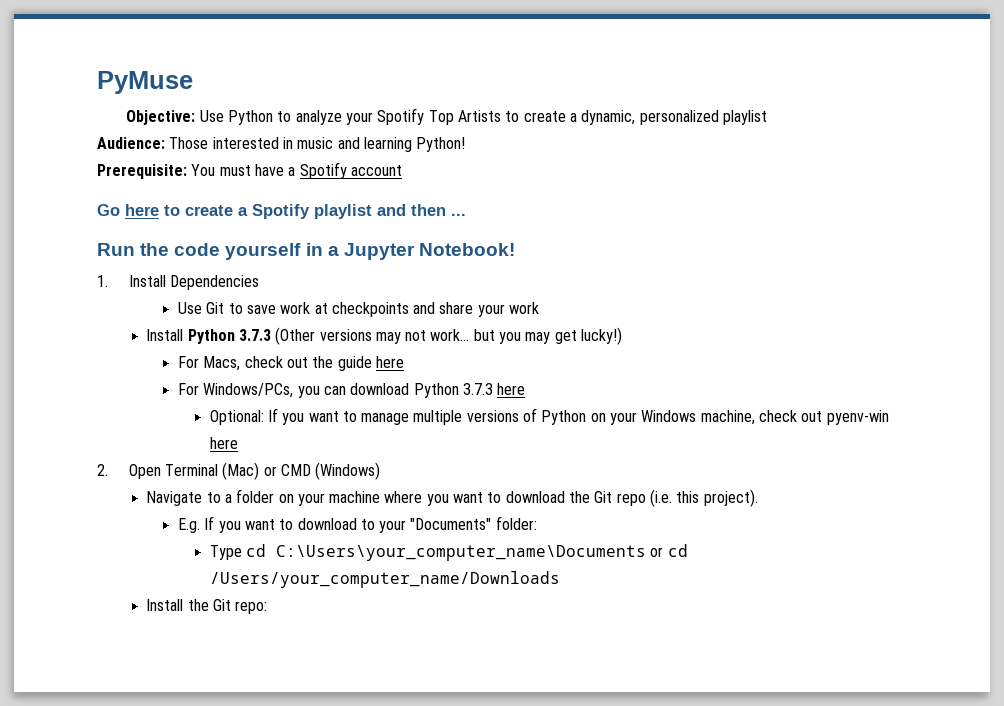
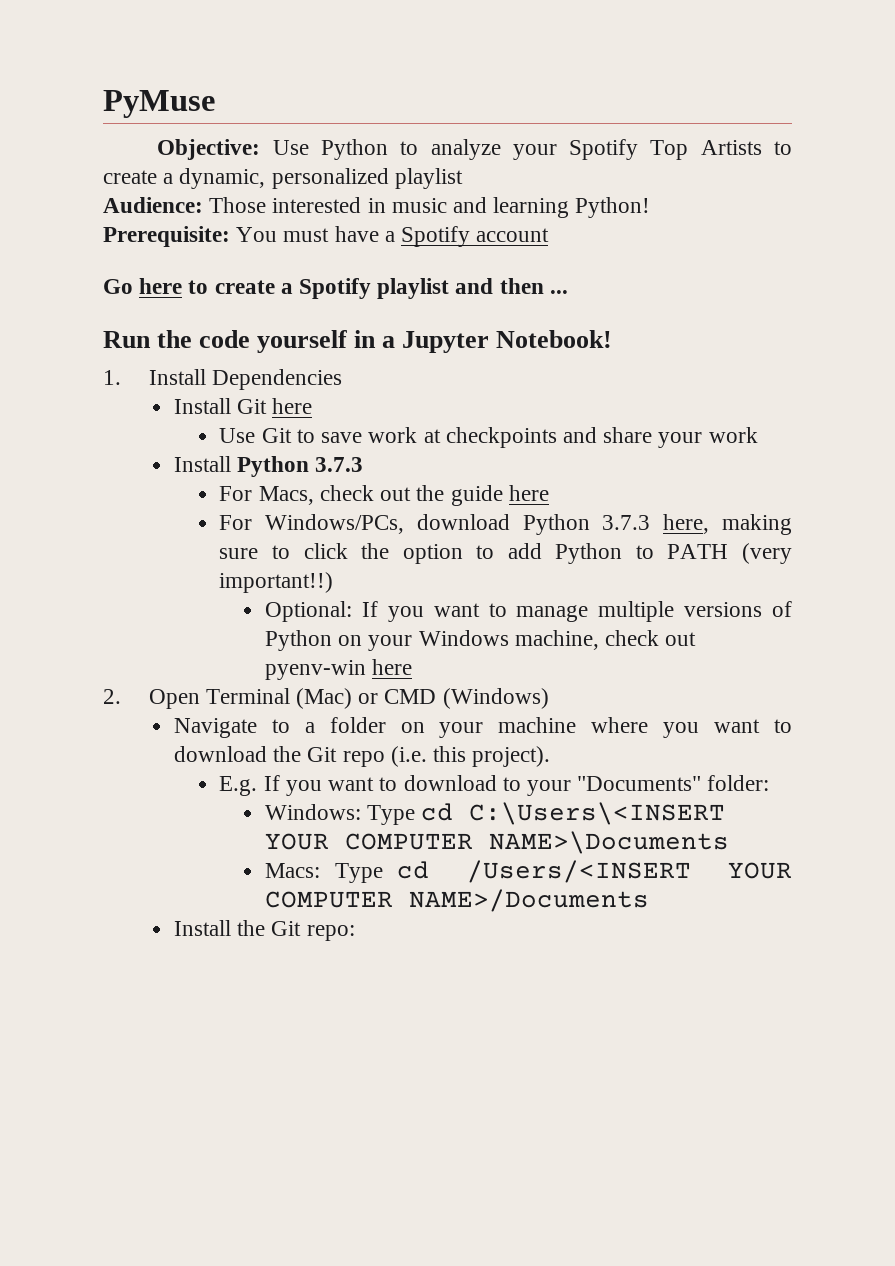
(259, 282) none -> [173,398,313,414] // Install Git here
[275,327,623,345] (Other versions may not work... but you may get lucky!) -> (364, 464) none
[297,386,346,398] you can -> (405, 524) none
[497,383,526,395] here -> [663,514,792,535] [219,543,792,564] [219,572,334,593] here, making sure to click the option to add Python to PATH (very important!!)
[209,544,688,561] [209,571,560,588] Type cd C:\Users\your_computer_name\Documents or cd /Users/your_computer_name/Downloads -> [265,802,726,825] [265,831,730,854] [265,860,793,883] [265,889,650,912] Windows: Type cd C:\Users\<INSERT YOUR COMPUTER NAME>\Documents // Macs: Type cd /Users/<INSERT YOUR COMPUTER NAME>/Documents

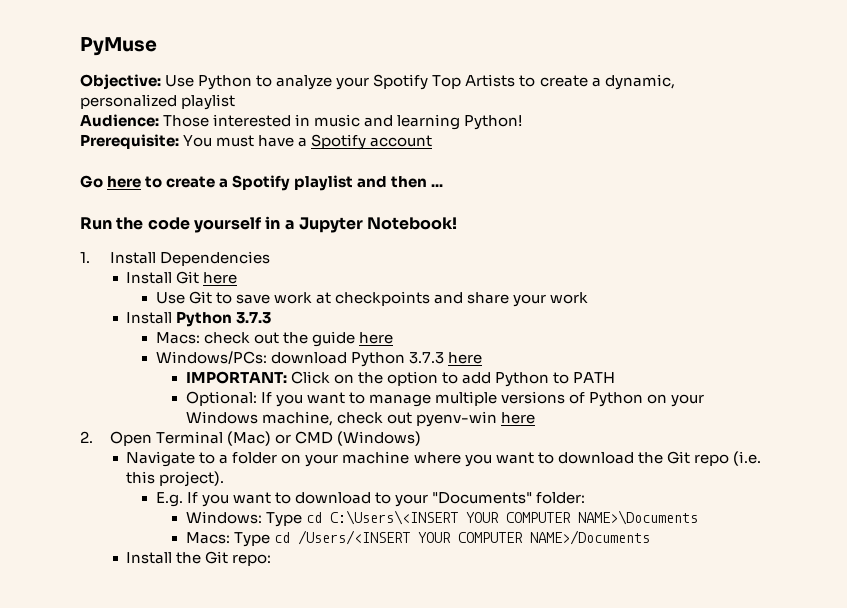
[219,486,314,505] For Macs, -> [155,332,200,344] Macs:
[219,514,405,534] For Windows/PCs, -> [155,351,267,364] Windows/PCs:
[663,514,792,535] [219,543,348,559] here, making sure to click -> [448,352,483,364] [185,371,354,384] here // IMPORTANT: Click on
[742,543,792,564] [219,572,334,593] (very important!!) -> (616, 377) none

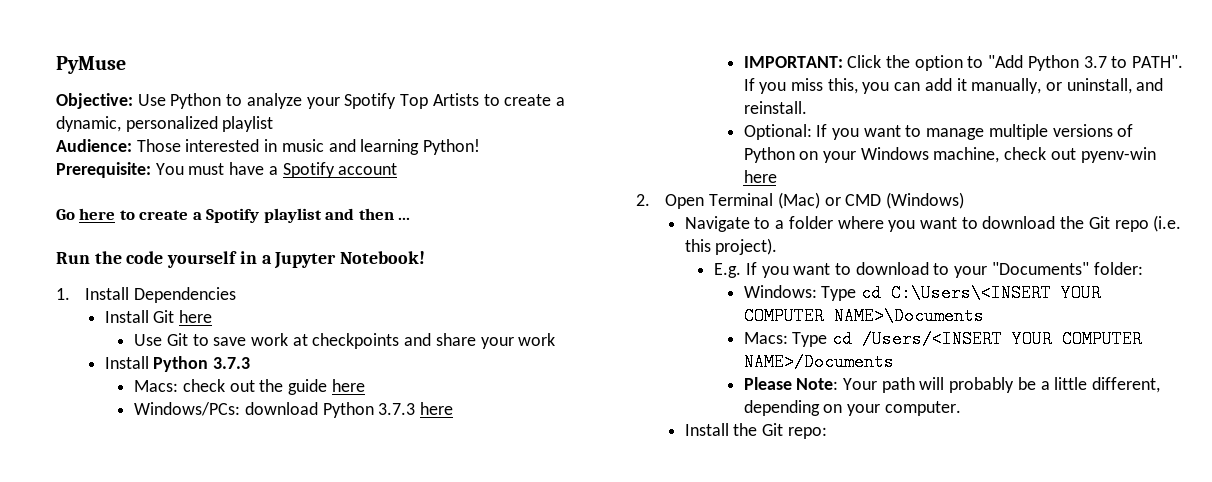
[333,374,354,384] on -> (882, 61) none
[461,372,616,387] add Python to PATH -> [988,55,1184,71] [743,78,1164,94] [743,101,807,114] "Add Python 3.7 to PATH". If you miss this, you can add it manually, or uninstall, and reinstall.
[281,451,410,467] on your machine -> (833, 222) none
(650, 537) none -> [743,377,1161,393] [743,400,961,416] // Please Note: Your path will probably be a little different, depending on your computer.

* _TASK ITEM_
Output every entry exactly, leaving out pictures.

* _RESPONSE TO THIS EXERCISE_
(259, 282) none -> [173,398,313,414] // Install Git here
[275,327,623,345] (Other versions may not work... but you may get lucky!) -> (364, 464) none
[297,386,346,398] you can -> (405, 524) none
[497,383,526,395] here -> [663,514,792,535] [219,543,792,564] [219,572,334,593] here, making sure to click the option to add Python to PATH (very important!!)
[209,544,688,561] [209,571,560,588] Type cd C:\Users\your_computer_name\Documents or cd /Users/your_computer_name/Downloads -> [265,802,726,825] [265,831,730,854] [265,860,793,883] [265,889,650,912] Windows: Type cd C:\Users\<INSERT YOUR COMPUTER NAME>\Documents // Macs: Type cd /Users/<INSERT YOUR COMPUTER NAME>/Documents

[219,486,314,505] For Macs, -> [155,332,200,344] Macs:
[219,514,405,534] For Windows/PCs, -> [155,351,267,364] Windows/PCs:
[663,514,792,535] [219,543,348,559] here, making sure to click -> [448,352,483,364] [185,371,354,384] here // IMPORTANT: Click on
[742,543,792,564] [219,572,334,593] (very important!!) -> (616, 377) none

[333,374,354,384] on -> (882, 61) none
[461,372,616,387] add Python to PATH -> [988,55,1184,71] [743,78,1164,94] [743,101,807,114] "Add Python 3.7 to PATH". If you miss this, you can add it manually, or uninstall, and reinstall.
[281,451,410,467] on your machine -> (833, 222) none
(650, 537) none -> [743,377,1161,393] [743,400,961,416] // Please Note: Your path will probably be a little different, depending on your computer.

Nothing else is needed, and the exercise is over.